- _Task item_
The required output is the lines below from the line containing "42.66 -> 100" to the line containing "2022: none -> 900", inclusive, retyped exactly. No other lines belong in it.

- _Dataset excerpts_
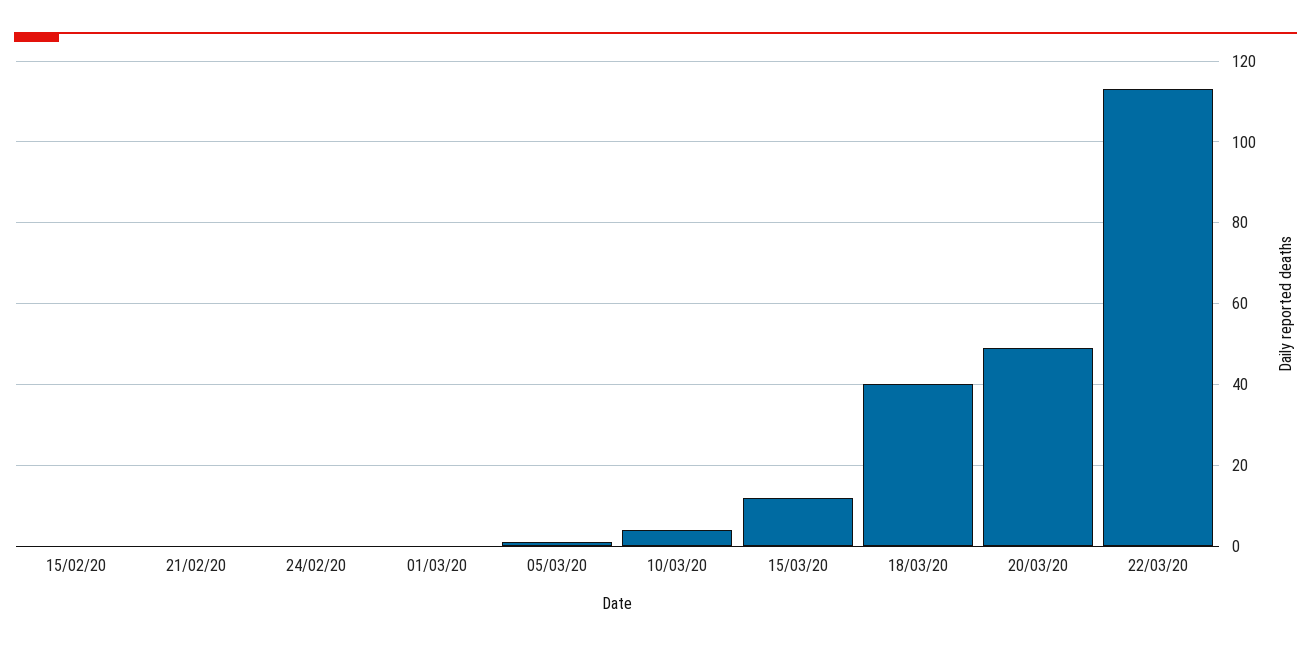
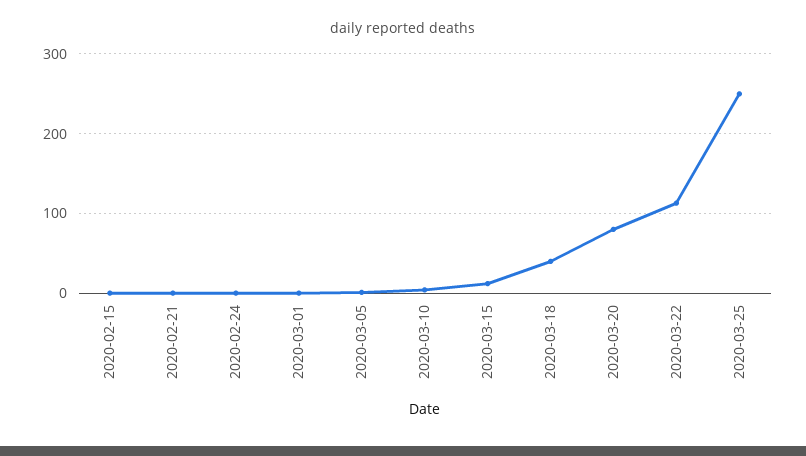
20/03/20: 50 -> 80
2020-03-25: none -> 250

...

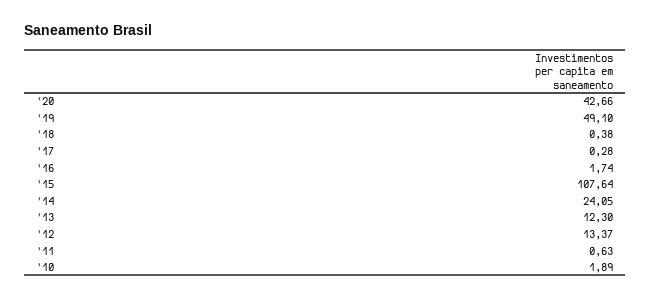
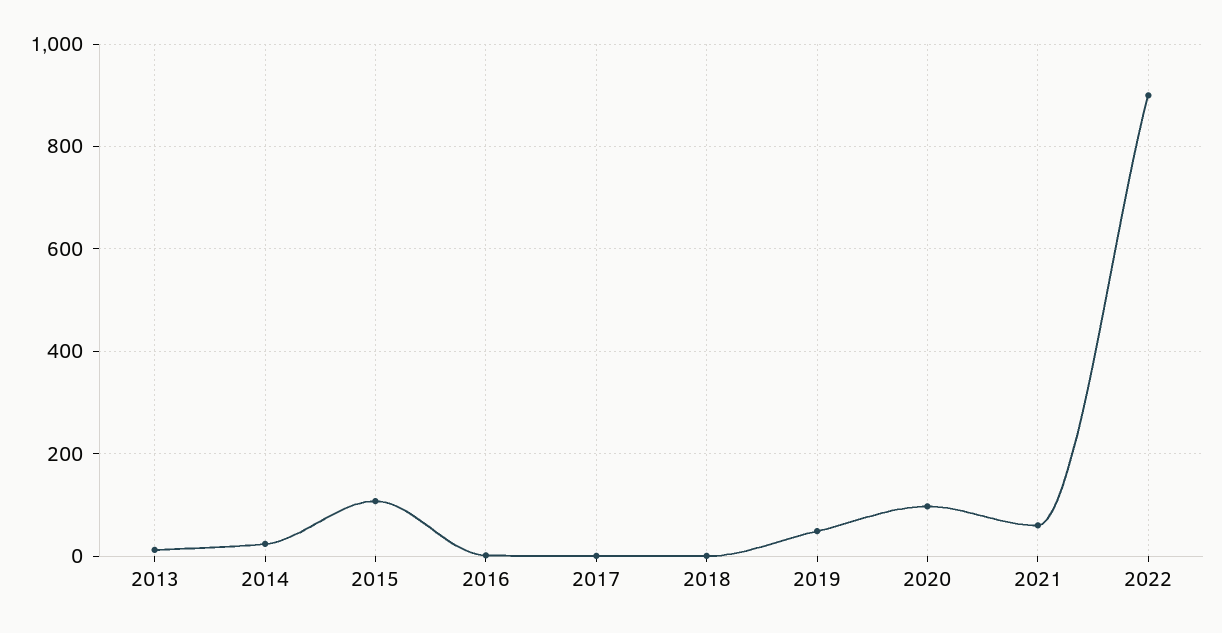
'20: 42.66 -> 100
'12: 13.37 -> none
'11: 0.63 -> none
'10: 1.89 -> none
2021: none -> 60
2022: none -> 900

---

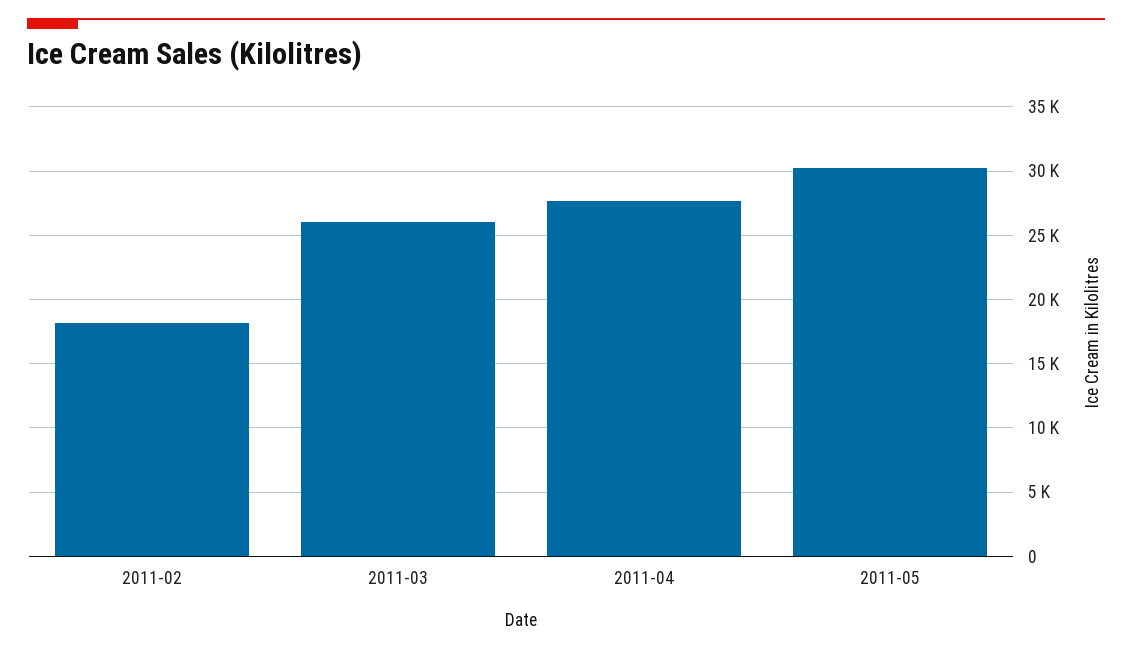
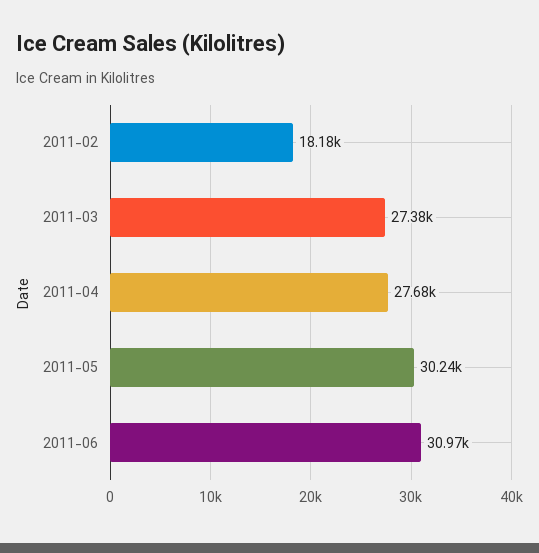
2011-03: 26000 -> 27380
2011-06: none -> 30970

- _Your response_
'20: 42.66 -> 100
'12: 13.37 -> none
'11: 0.63 -> none
'10: 1.89 -> none
2021: none -> 60
2022: none -> 900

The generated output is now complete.